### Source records
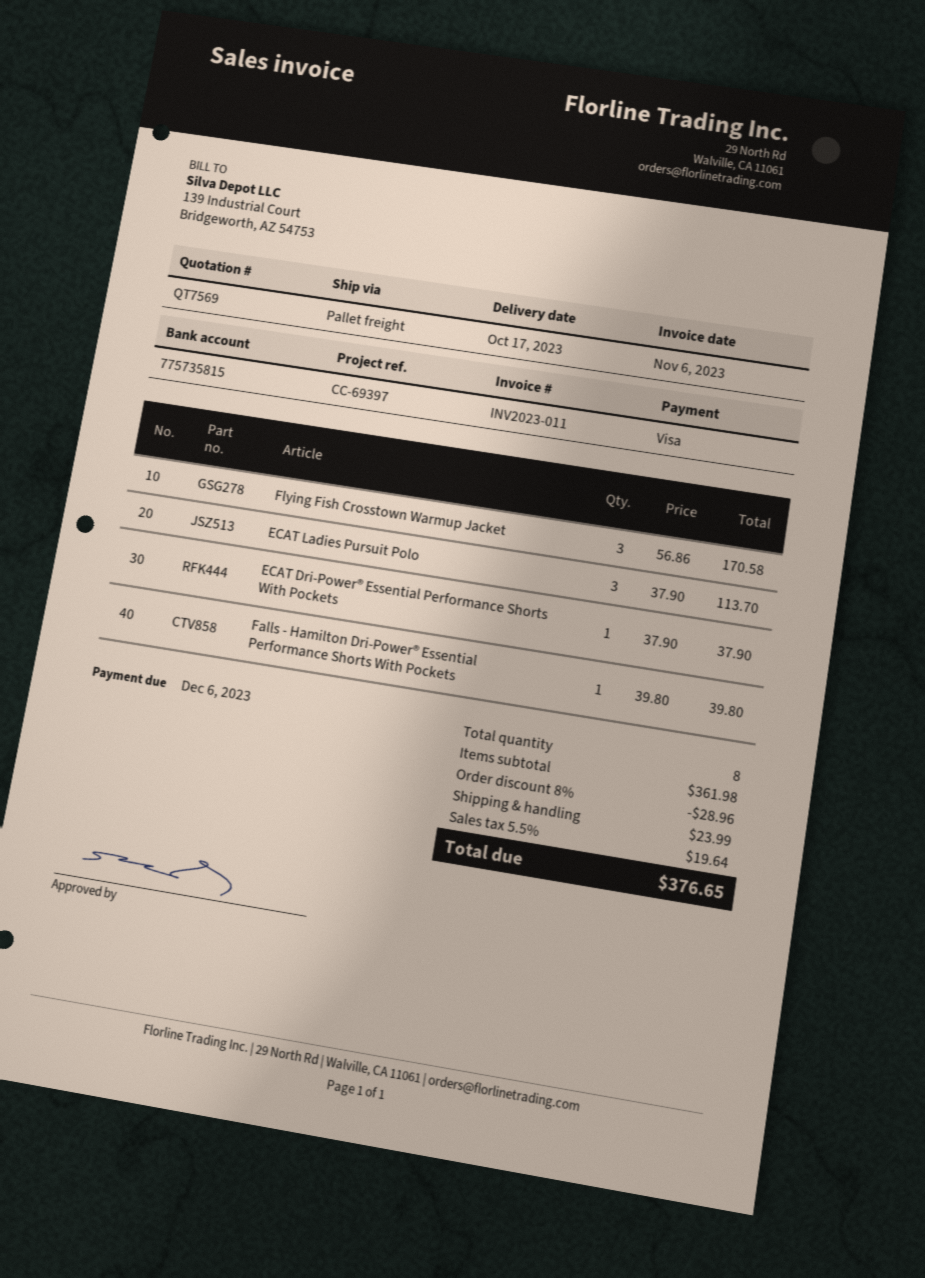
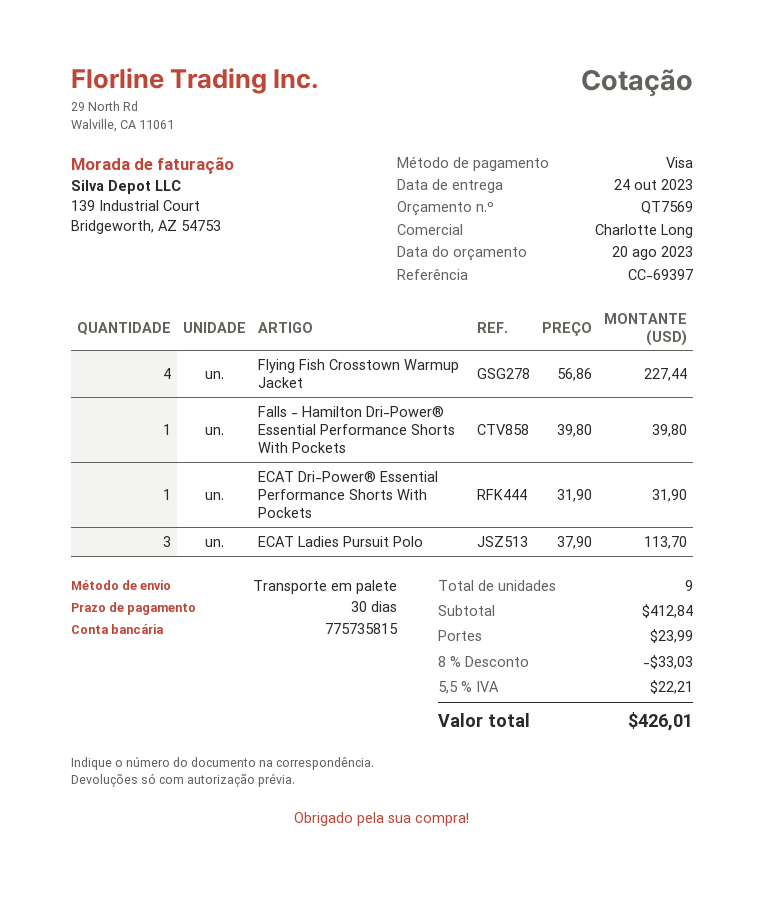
delivery date: 2023-10-17 -> 2023-10-24
Flying Fish Crosstown Warmup Jacket: 3 x 56.86 = 170.58 -> 4 x 56.86 = 227.44
ECAT Dri-Power® Essential Performance Shorts With Pockets: 1 x 37.90 = 37.90 -> 1 x 31.90 = 31.90
total quantity: 8 -> 9
subtotal: 361.98 -> 412.84
discount: 8% = 28.96 -> 8% = 33.03
tax: 5.5% = 19.64 -> 5.5% = 22.21
total: 376.65 -> 426.01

### Task statement
The records above are to be transcribed exactly, with every picture left out.

### Task response
delivery date: 2023-10-17 -> 2023-10-24
Flying Fish Crosstown Warmup Jacket: 3 x 56.86 = 170.58 -> 4 x 56.86 = 227.44
ECAT Dri-Power® Essential Performance Shorts With Pockets: 1 x 37.90 = 37.90 -> 1 x 31.90 = 31.90
total quantity: 8 -> 9
subtotal: 361.98 -> 412.84
discount: 8% = 28.96 -> 8% = 33.03
tax: 5.5% = 19.64 -> 5.5% = 22.21
total: 376.65 -> 426.01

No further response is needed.